Kenaikan penjualan sex toys tersebut setelah Perdana Menteri Selandia Baru, Jacinda Ardern mengumumkan lockdown di kawasan itu selama sebulan penuh.

Akibat lockdown itu, warga Selandia Baru diizinkan meninggalkan rumah mereka hanya untuk keperluan penting. Warga diharuskan tetap di dirumahnya setidaknya untuk dua minggu ke depan.

Langkah-langkah yang diambil negara tersebut menimbulkan kegembiraan.
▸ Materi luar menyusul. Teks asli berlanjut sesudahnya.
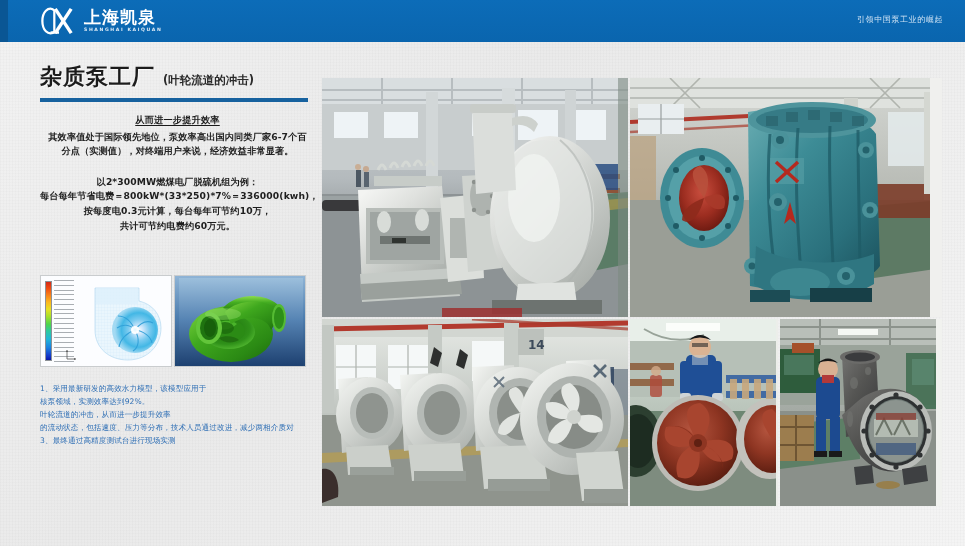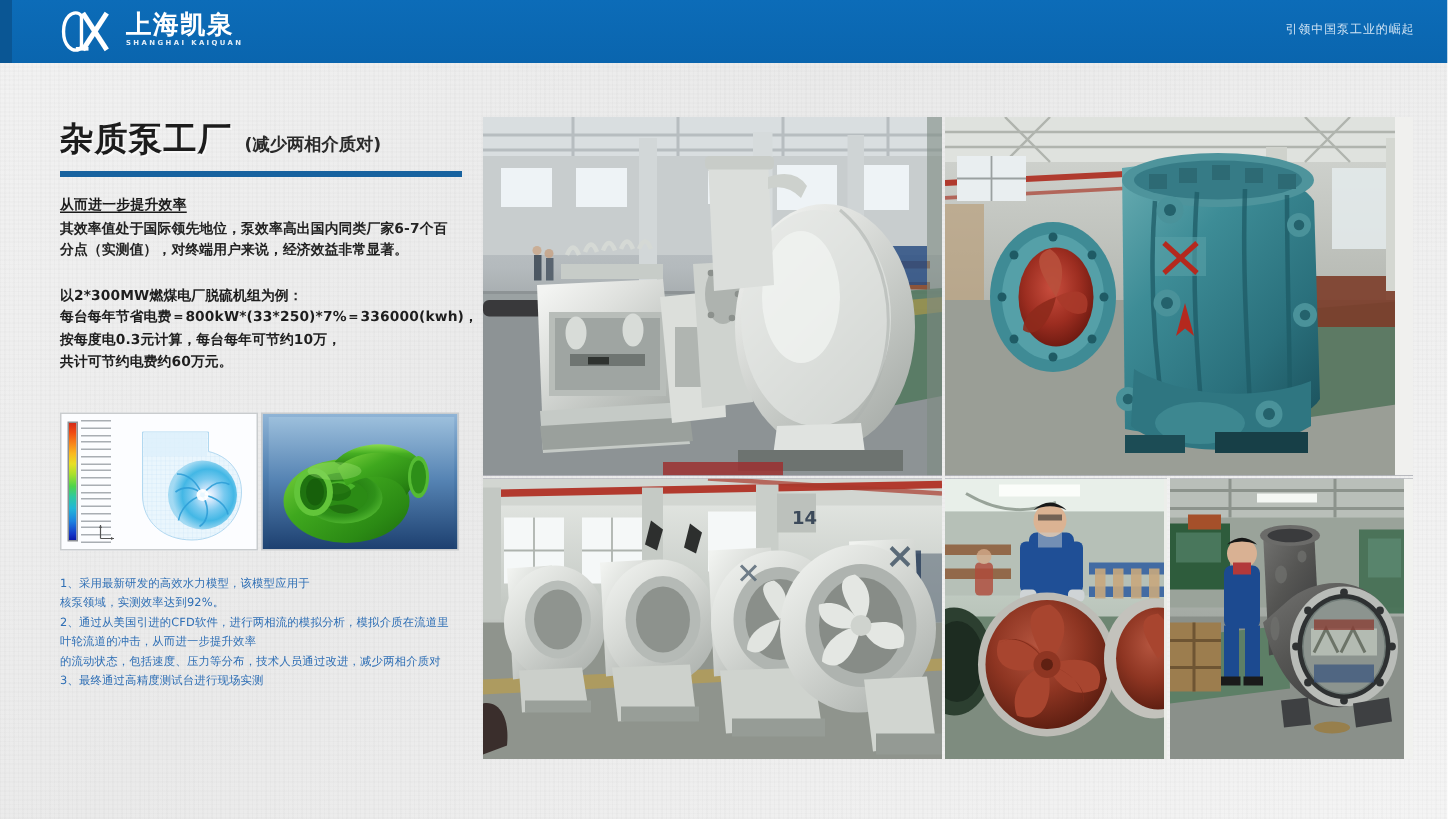--- a/index.html
+++ b/index.html
@@ -65,22 +65,23 @@
     right: 22px;
     top: 14px;
     font-size: 8px;
     color: #cfe3f4;
     letter-spacing: 0.6px;
   }
 
   
   .left-col {
     position: absolute;
-    left: 40px; top: 78px;
+    left: 40px; top: 62px;
     width: 275px;
+    text-align: center;
   }
   .title-row {
     display: flex;
     align-items: baseline;
     gap: 8px;
   }
   .title-main {
     font-size: 22px;
     font-weight: 700;
     color: #1c1c1c;
@@ -238,21 +239,21 @@
       </div>
     </div>
 
     <div class="header-slogan">引领中国泵工业的崛起</div>
   </div>
 
   <div class="left-col">
 
     <div class="title-row">
       <span class="title-main">杂质泵工厂</span>
-      <span class="title-sub">(减少两相介质对)</span>
+      <span class="title-sub">(叶轮流道的冲击)</span>
     </div>
     <div class="title-rule"></div>
 
     <div class="para">
       <div class="para-head">从而进一步提升效率</div>
       <div class="para-body">
         <div>其效率值处于国际领先地位，泵效率高出国内同类厂家6-7个百</div>
         <div>分点（实测值），对终端用户来说，经济效益非常显著。</div>
       </div>
     </div>
@@ -377,21 +378,20 @@
         <ellipse cx="31" cy="50" rx="6" ry="9" fill="#17600b"></ellipse>
 
         <ellipse cx="44" cy="36" rx="18" ry="6" fill="#a7e77a" opacity="0.35"></ellipse>
       </svg>
     </div>
   </div>
 
   <div class="notes">
     <div>1、采用最新研发的高效水力模型，该模型应用于</div>
     <div>核泵领域，实测效率达到92%。</div>
-    <div>2、通过从美国引进的CFD软件，进行两相流的模拟分析，模拟介质在流道里</div>
     <div>叶轮流道的冲击，从而进一步提升效率</div>
     <div>的流动状态，包括速度、压力等分布，技术人员通过改进，减少两相介质对</div>
     <div>3、最终通过高精度测试台进行现场实测</div>
   </div>
 
   <div class="photos">
 
     <div class="photo p1">
       <svg viewBox="0 0 306 239" preserveAspectRatio="xMidYMid slice">
         <defs>

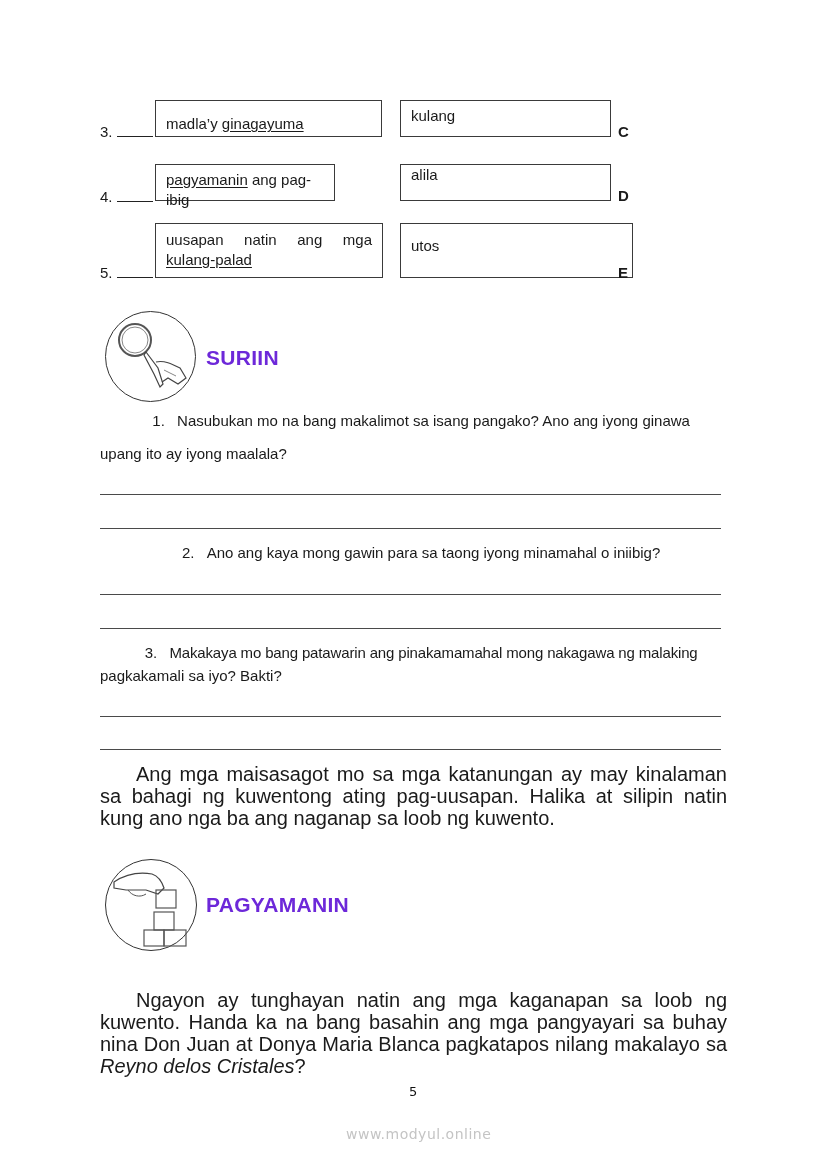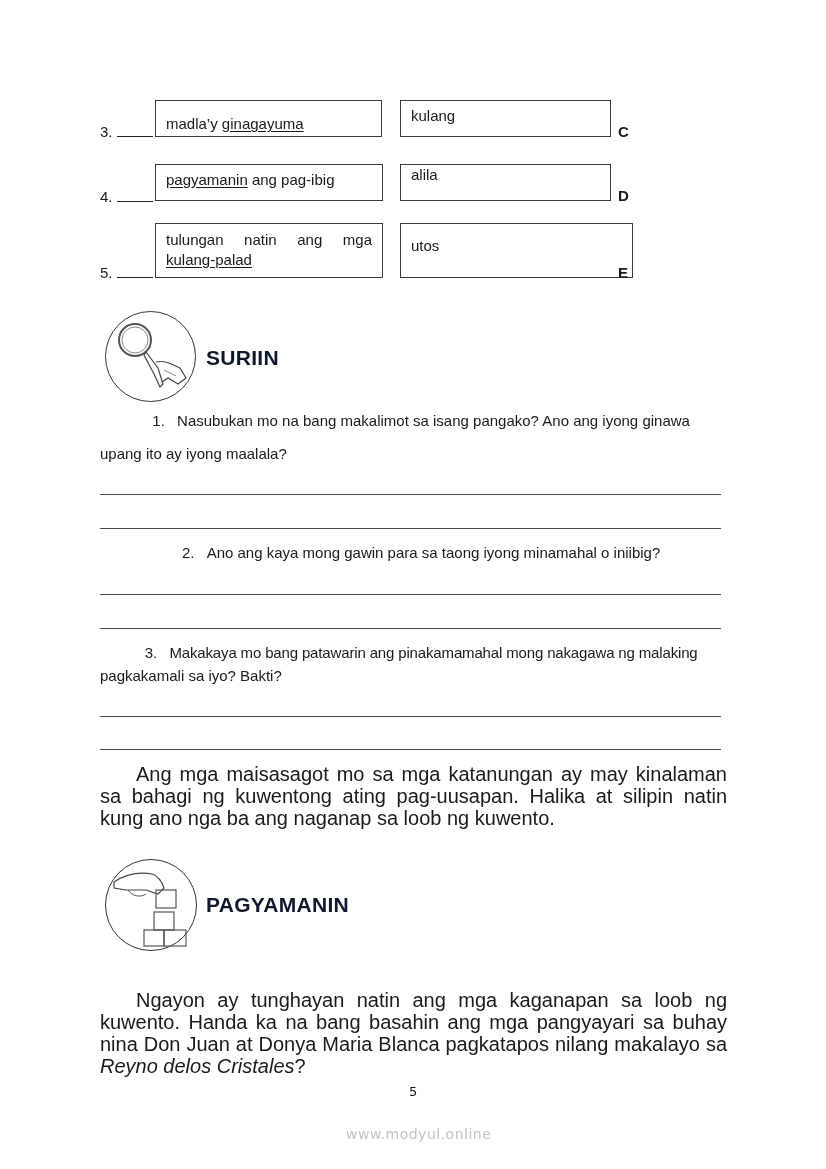--- a/index.html
+++ b/index.html
@@ -6,21 +6,21 @@
   body { width: 826px; height: 1169px; position: relative; overflow: hidden;
          font-family: "Liberation Sans", sans-serif; color: #1a1a1a; }
   .abs { position: absolute; }
   .num { font-size: 15px; }
   .box { position: absolute; border: 1.6px solid #3a3a3a; box-sizing: border-box;
          font-size: 15px; padding: 6px 10px; line-height: 20px; }
   .box.just { text-align: justify; text-align-last: left; }
   .u { text-decoration: underline; text-underline-offset: 2px; }
   .letter { font-weight: bold; font-size: 15px; }
   .blank { display: inline-block; width: 36px; border-bottom: 1px solid #222; height: 14px; vertical-align: baseline; margin-left: 4px; }
-  .heading { font-weight: bold; font-size: 21px; letter-spacing: 0.3px; color: #0f172a; }
+  .heading { font-weight: bold; font-size: 21px; letter-spacing: 0.3px; color: #6d28d9; }
   .q { font-size: 15px; line-height: 22px; text-align: center; }
   .line { position: absolute; left: 100px; width: 621px; height: 0; border-top: 1.4px solid #4a4a4a; }
   .para { font-size: 20px; line-height: 22px; text-align: justify; width: 627px; left: 100px; }
   .para .indent { display: inline-block; width: 36px; }
   .pagenum { font-family: "DejaVu Sans", sans-serif; font-size: 13px; color: #111; }
   .footer { font-family: "DejaVu Sans", sans-serif; font-size: 14px; color: #c4c4c4; letter-spacing: 0.5px; margin-left: 8px; }
   .icon-circle { position: absolute; border-radius: 50%; border: 1.4px solid #333; box-sizing: border-box; background: #fff; }
 </style>
 </head>
 <body>
@@ -32,33 +32,33 @@
   <span>madla’y </span><span class="u">ginagayuma</span>
 </div>
 <div class="box" style="left:400px; top:100px; width:211px; height:37px; padding-top:5px;">
   <span>kulang</span>
 </div>
 <div class="abs letter" style="left:618px; top:123px;">C</div>
 
 <div class="abs num" style="left:100px; top:187px;">
   <span>4.</span><span class="blank"></span>
 </div>
-<div class="box" style="left:155px; top:164px; width:228px; height:37px; padding-top:5px;">
+<div class="box" style="left:155px; top:164px; width:180px; height:37px; padding-top:5px;">
   <span></span><span class="u">pagyamanin</span><span> ang pag-ibig</span>
 </div>
 <div class="box" style="left:400px; top:164px; width:211px; height:37px; padding-top:0;">
   <span>alila</span>
 </div>
 <div class="abs letter" style="left:618px; top:187px;">D</div>
 
 <div class="abs num" style="left:100px; top:263px;">
   <span>5.</span><span class="blank"></span>
 </div>
 <div class="box just" style="left:155px; top:223px; width:228px; height:55px; padding-top:6px;">
-  <span>tulungan natin ang mga </span><span class="u">kulang-palad</span>
+  <span>uusapan natin ang mga </span><span class="u">kulang-palad</span>
 </div>
 <div class="box" style="left:400px; top:223px; width:233px; height:55px; padding-top:12px;">
   <span>utos</span>
 </div>
 <div class="abs letter" style="left:618px; top:264px;">E</div>
 
 <div class="icon-circle" style="left:105px; top:311px; width:91px; height:91px;">
   <svg width="89" height="89" viewBox="0 0 89 89">
     <circle cx="29" cy="28" r="16" fill="none" stroke="#555" stroke-width="2"></circle>
     <circle cx="29" cy="28" r="13" fill="none" stroke="#888" stroke-width="1"></circle>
Media sosial bahkan ramai membicarakan tentang potensi ledakan angka kelahiran bayi setelah aturan lockdown dicabut.

Para ahli di negara tersebut khawatir akibat hal tersebut akan terjadi ledakan angka kelahiran karena kurangnya kontrol.

Selain itu, pembatasan terhadap aktivitas warga itu juga mendorong penjualan sex toys naik tiga kali lipat dalam 48 jam sebelum lockdown diberlakukan sejak 25 Maret 2020.

Suasana membosankan berada di dalam rumah selama beberapa minggu ke depan mendorong warga Selandia Baru harus memborong produk dewasa itu yang bahkan mungkin belum pernah mereka coba sebelumnya.

“Kami menjual banyak sex toys. semua rentang pembeli pemula,” kata Emily Writes, juru bicara bisnis.

Selain sex toys, penjualan kondom dan alat bantu seks lainnya juga mengalami lonjakan. Kepada Theguardian, Adult Toy Megastore mengatakan penujualan mengalami peningkatan signifikan dalam beberapa minggu terakhir, semua bertepatan dengan pengumuman berita utama tentang pandemi Covid-19 di Selandia Baru, Australia, dan Inggris.

Adult Toy Megastore dianggap layanan penting oleh pemerintah Selandia Baru. Layanan tersebut diizinkan untuk terus beroperasi selama lockdown.

Sementara ratusan postingan di media sosial telah membicarakan terkait bayi-bayi yang akan lahir setelah pandemi.